The last week has been a whirlwind of stress, pain, exhaustion and moments of absolute clarity.  It all started last Thursday when my husband and I learned that his father had been injured in some sort of accident on the job and had been rushed to the hospital.  We live several states away, so there was immediate panic.  How bad is it?  Is he going to be okay?  Could we get my husband out there if we needed to?  Thanks to the generosity of my parents, my friends, and a handful of random strangers, we were able to raise the funds and airline miles to fly my husband out to be with his family.  As I’m writing this, my father-in-law has yet to regain consciousness, although his eyes sometimes open and his fingers sometimes move, which is better than where things had been.

It is so surreal, being out here while my husband is out there, trying to be the still point in a turning world when the center of gravity seems out of place.

I can’t say I know how hard it has been on my husband.

I do know, to some degree, how hard it has been on my children.  I can’t say how many times in the past week it seemed like the household turned from happiness to panicked chaos in a split second.  One moment we’re talking about our favorite My Little Ponies, the next minute it’s, “what happens if Pappy dies?”  One second it’s plans for the Minecraft server, the next it’s, “what if Pappy stays alive but never wakes up?”

Questions I can’t answer.  I long for the good old days of just having to explain that it is dark earlier because of the way the earth tilts on it’s axis and that the sky looks blue because of how our brain interprets the refraction of light.  That stuff is child’s play compared to explaining how when there’s bleeding inside of the brain, the brain can’t send signals the way it should and…  ugh.

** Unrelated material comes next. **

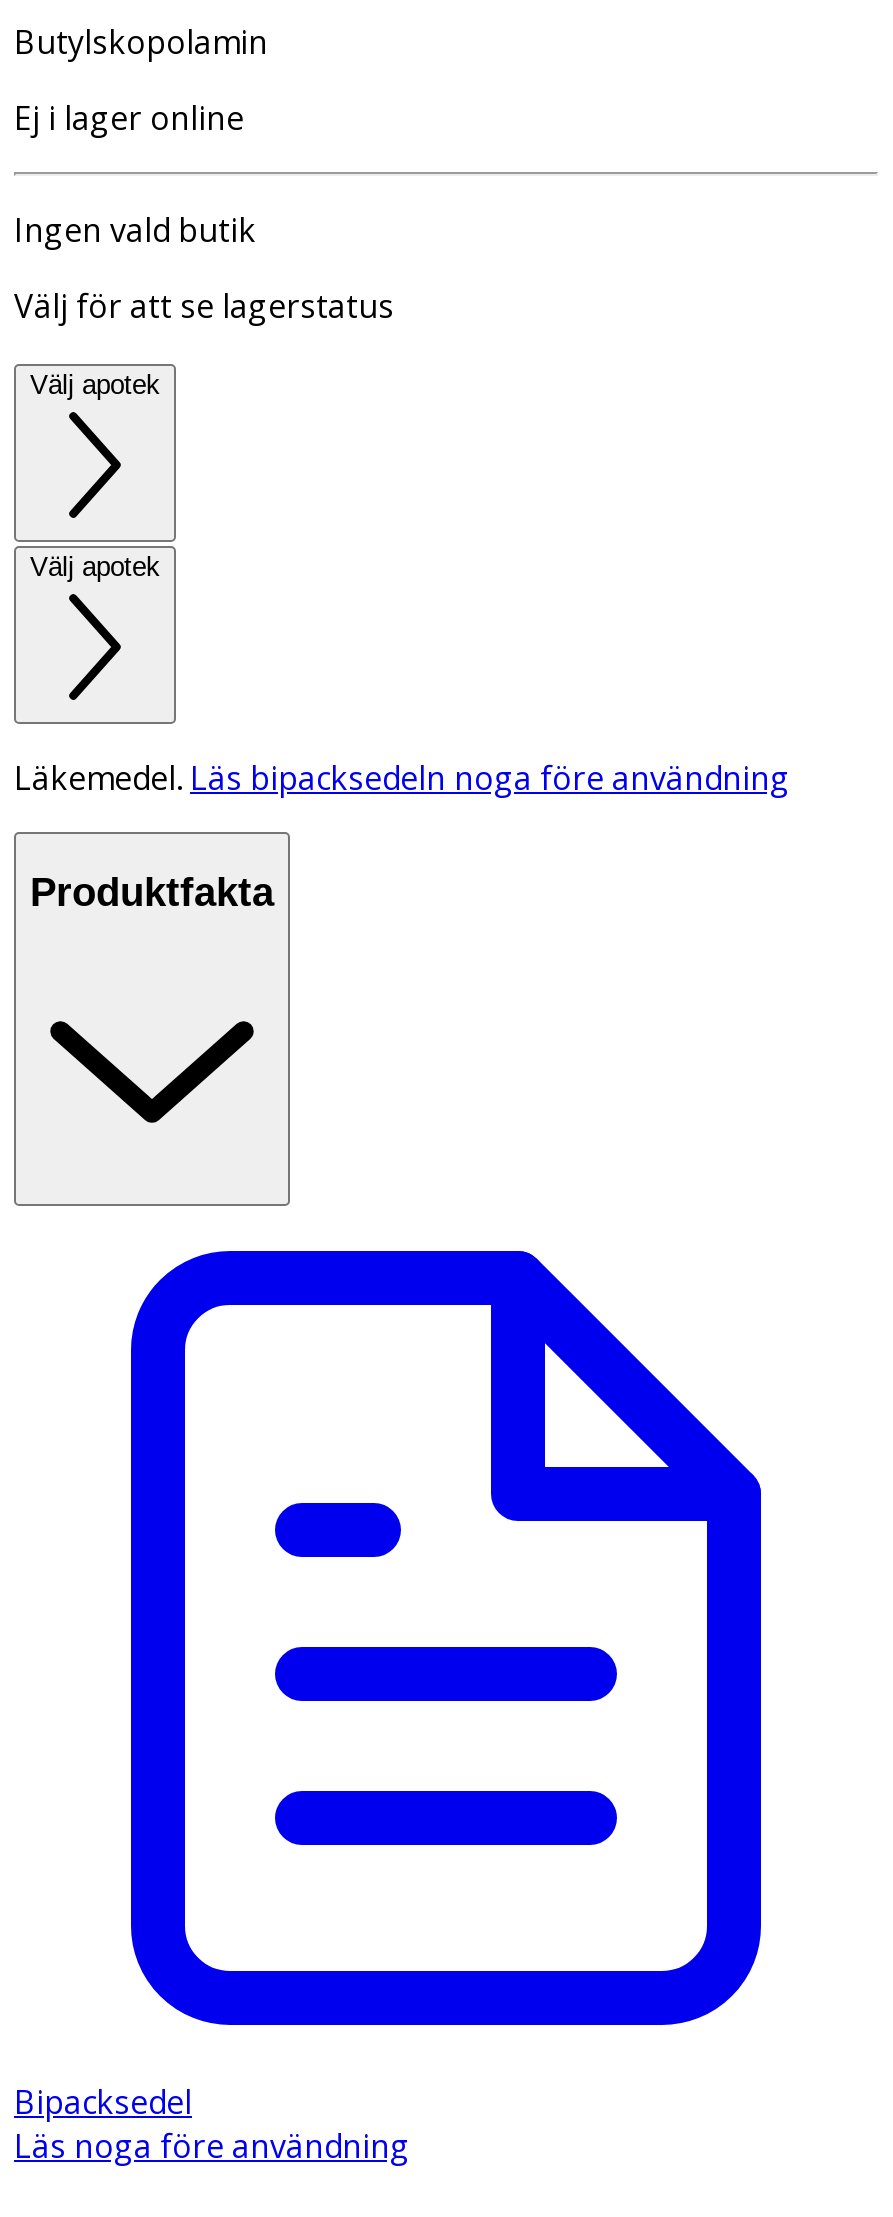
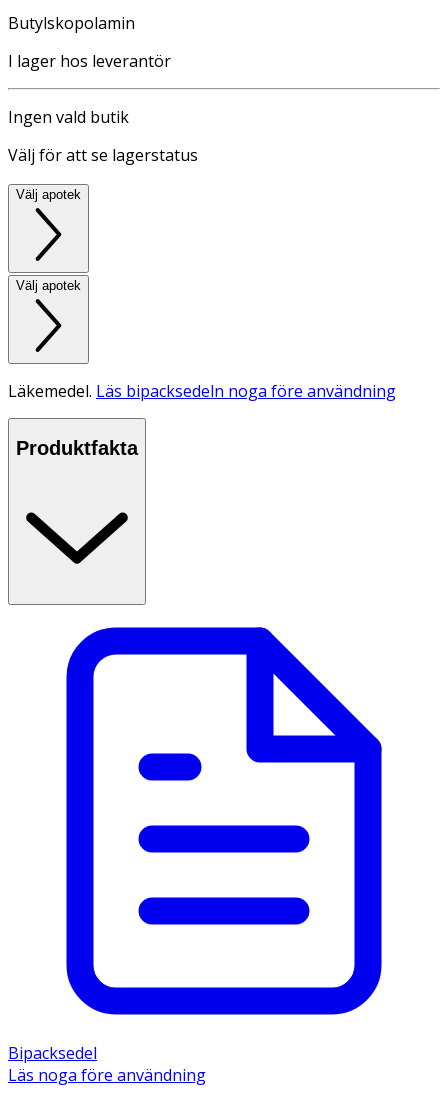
- Ej i lager online
+ I lager hos leverantör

We’re walking through the store and it’s this ghost that haunts us.  I want to lay down and cry, but I can’t.  I have to buy the groceries and clean the fridge and fold the laundry and check the homework and cook the meals, and meanwhile these questions follow me around the house in the irresistible and unignorable form of my children, panicking every time I have to think before answering.  “Why can’t Pappy talk on the phone?  Will he ever talk on the phone?”  I cook the food, I serve the food.  We sit around the table and try to act like nothing is missing.  “I don’t like eating at the table without Daddy.  Can we just watch a movie?”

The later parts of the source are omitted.